Sir, – After reading “Photos of bodies torn pieces ‘show Turkey used chem. weapons on Kurds’” (August 13), I presume that our friend and impartial investigator Judge Richard Goldstone is to be appointed by the United Nations and dispatched with all haste to head an impartial fact finding team.

BARBARA PFEFFER
Rehovot

Migrant problems

Sir, – How many more times are we to be subjected to the rantings of Minister of Internal Affairs Eli Yishai? His attitude toward foreign workers who he says have deliberately broken laws in order to stay here with their children is a disgrace (“Yishai: The field trip is over for foreign workers’ kids,” August 10).

He is the one giving the permits to unscrupulous “dealers in human life,” also known as manpower companies. Does he know what he is talking about when he says foreign workers come here and earn “enormous amounts of money?” Does he know how much they owe the manpower companies both here and in their countries of origin before they even send a penny home? The issue of kicking children out of the country of their birth is a fig leaf for a much bigger issue. It is time to investigate the dark side of the import of foreign workers.

ZELDA HARRIS
Tel Aviv

Sir, – Migration is currently a ubiquitous and knotty problem in the Western world. It is extremely irresponsible to encourage the growth of that problem here. Interior Minister Eli Yishai is taking a tough, realistic and ethical position.

MIRIAM L. GAVARIN
Jerusalem

Not for young eyes

Sir, – Despite being far beyond my childhood years, I still enjoy watching an excellent youth series like Degrassi High, currently broadcast daily on Channel 1 to the delight of Israeli “youngsters” like myself. The series is finely acted and produced with true-life situations.
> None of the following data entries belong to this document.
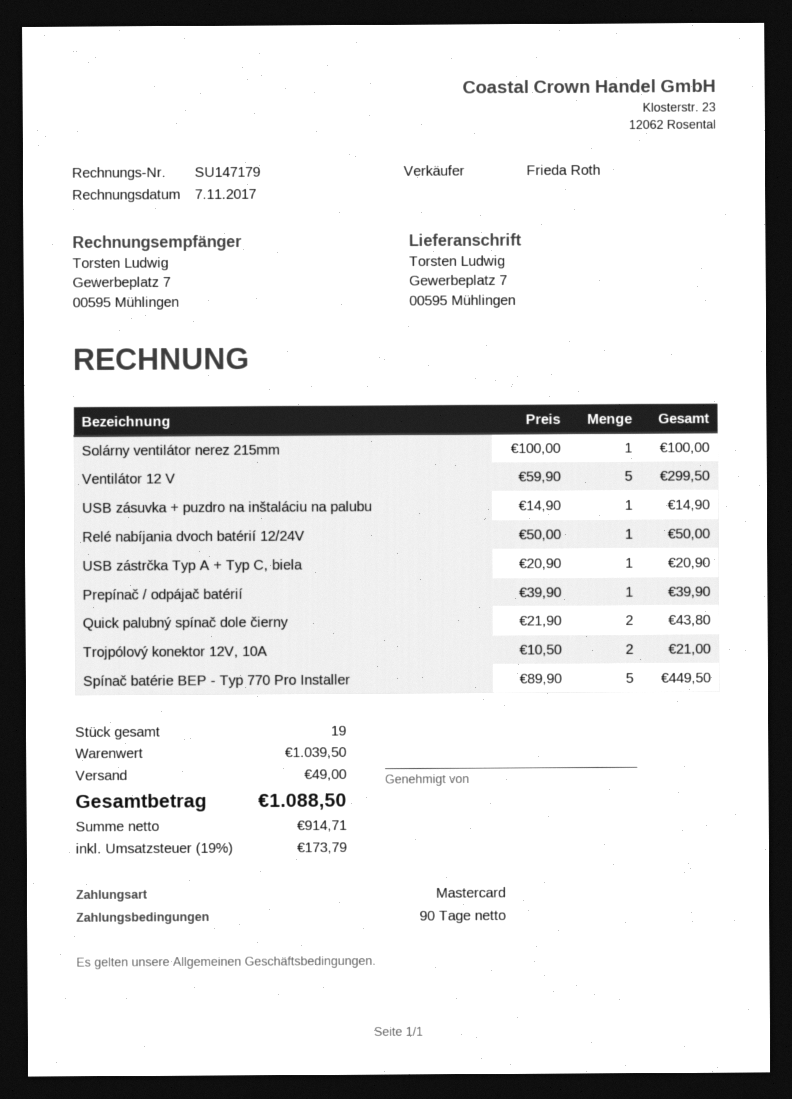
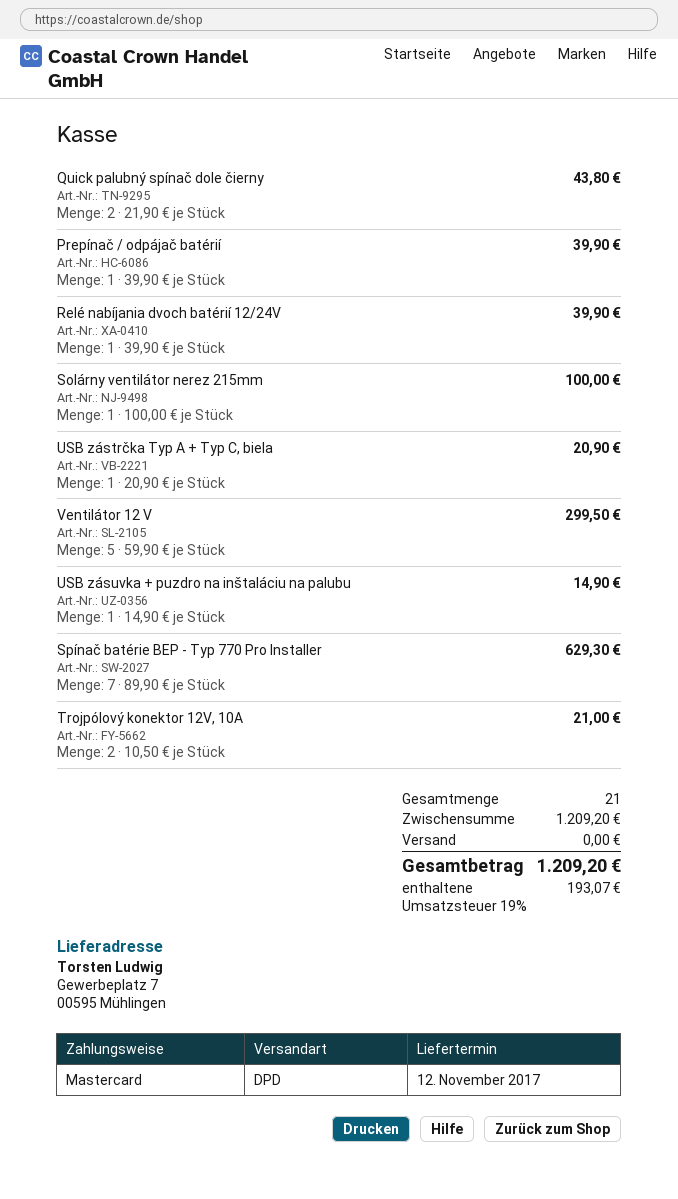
Relé nabíjania dvoch batérií 12/24V: 1 x 50.00 = 50.00 -> 1 x 39.90 = 39.90
Spínač batérie BEP - Typ 770 Pro Installer: 5 x 89.90 = 449.50 -> 7 x 89.90 = 629.30
total quantity: 19 -> 21
subtotal: 1039.50 -> 1209.20
shipping: 49.00 -> 0.00
tax: 19% = 173.79 -> 19% = 193.07
total: 1088.50 -> 1209.20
However, at times these situations may have a deleterious effect on our young people. I was horrified to witness in last week’s episode two homosexual students kissing each other with passionate energy, and then two lesbian students kissing each other with the same energy and delight. To discuss such issues is one thing, but to show such graphic scenes to an adolescent and supposedly innocent young Jewish Israeli audience, to my mind, smacks of a dangerous lack of judgment on the part of those responsible for youth programming.

Israeli youth have enough troubles of their own without being given graphic instruction in forbidden arts at such an early and impressionable age. Channel 1 needs to be reprimanded for failing to properly vet its youth programming.